The family continued to follow up on leads but started to move on when they lost hope their beloved pet would come home.
In February, 10 kilometers away from the family’s home at Integra 24/7 solutions, a tow-truck company, Darren Labelle spotted a black and white cat that looked sick, dirty and beaten up.
“He would never come anywhere near you,” Labelle said.
Labelle started to feed the cat he called Gary. It took some time, but he slowly gained the cat’s trust.
Eventually, Labelle opened the back door of the business and Gary came inside.
His short visits got longer every and eventually, Gary made himself right at home.
“He’d actually jump up on us, head butt you and lay on my keyboard while I was trying to work,” he said. “I realized this cat has to be domesticated.”
Labelle put a picture of Gary on a lost and found Facebook page.
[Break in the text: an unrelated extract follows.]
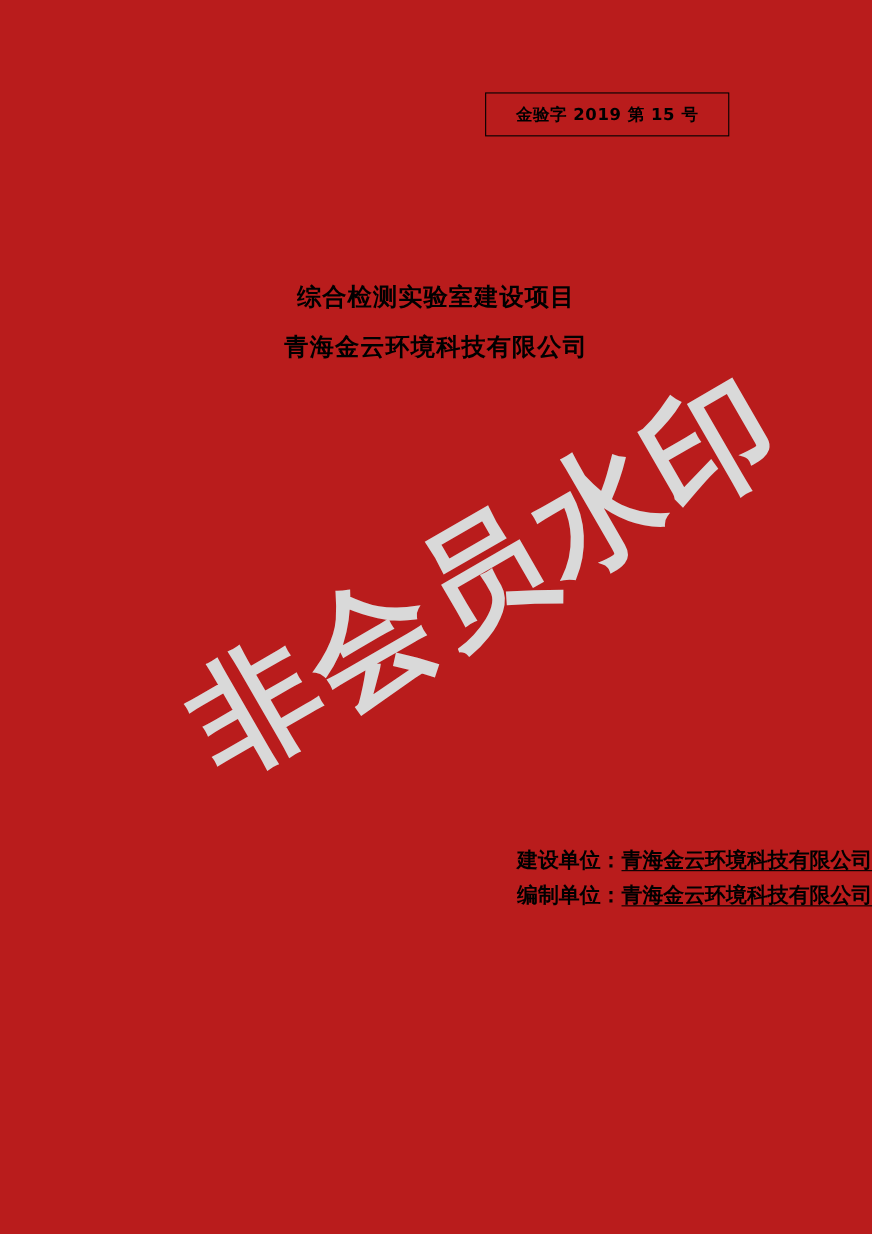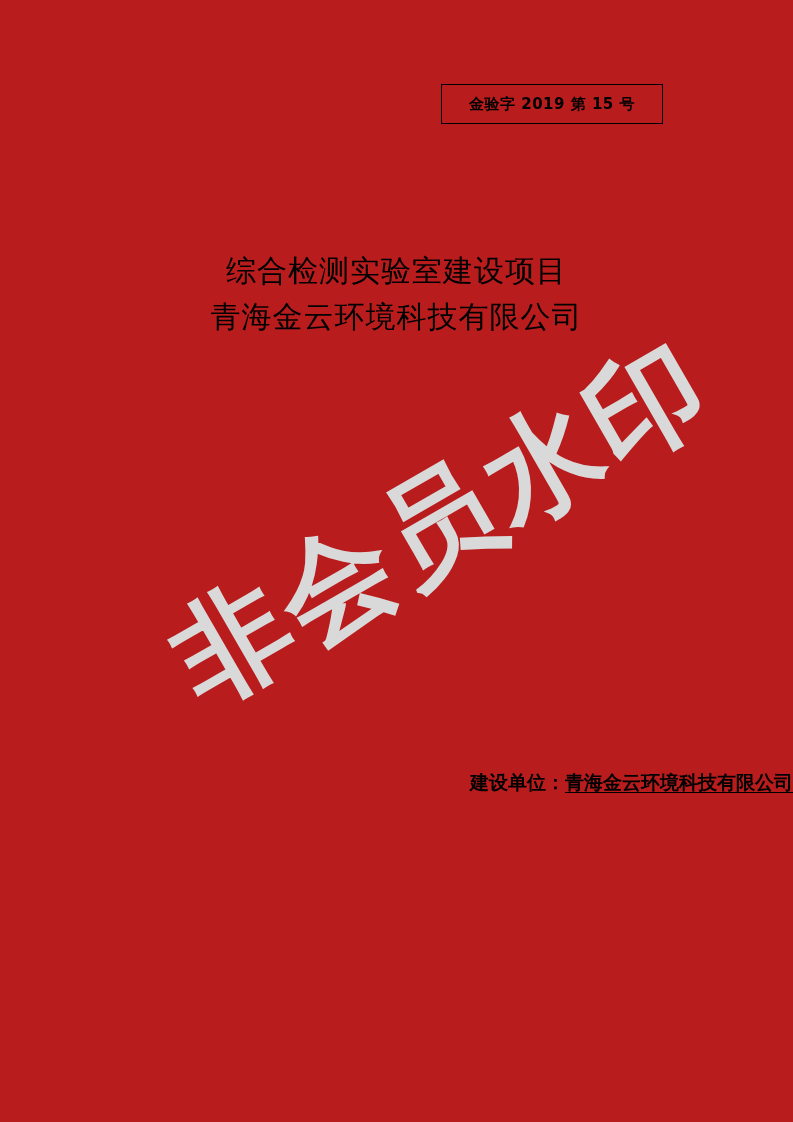"综合检测实验室建设项目" .title-line { font-size: 30px -> 22px; font-weight: normal -> bold }
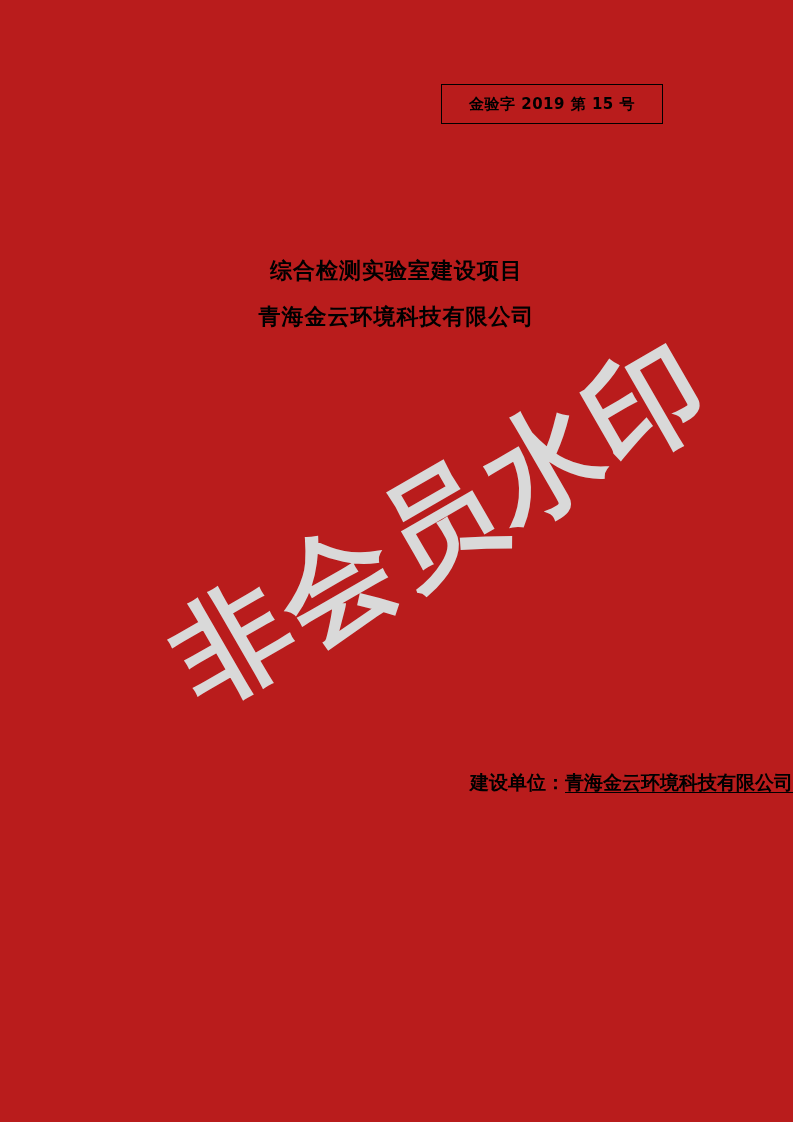"编制单位：青海金云环境科技有限公司" div.unit-row { html: none -> <div> <span>编制单位：</span><span>青海金云环境科技有限公司</span> </div> }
An hour later, Voaklander responded.
“Gary’s mom sent me a message saying ‘I think that’s my cat!”‘ he said.
Voaklander called up the company and spoke with Labelle who said he would be in the next morning for her to come see the cat. He said even though he started work at seven, Gary normally didn’t come in until eight.
“That’s when I knew it was our cat because he was such a creature of habit,” Voaklander laughed. “Only he would come into work the same time every day.”
Boo Boo was also micro-chipped and tattooed so they were able to prove his identity. When he got home, Voaklander said he curled up in his bed and fell asleep for three days. He hasn’t wandered more than two minutes from the house since.
“He must have learned a lesson,” Voaklander said.
One month after the reunion, Voaklander and her husband returned to the tow shop with Boo Boo/Gary in tow. They also brought with them donations for Labelle and his crew to help feed some of the other strays who now call the yard home. Voaklander also handed over the $1,000 reward they had offered for the cat’s safe return, even though Labelle didn’t want it.
“We can’t thank him enough,” she said. “It really made the world a better place for us.”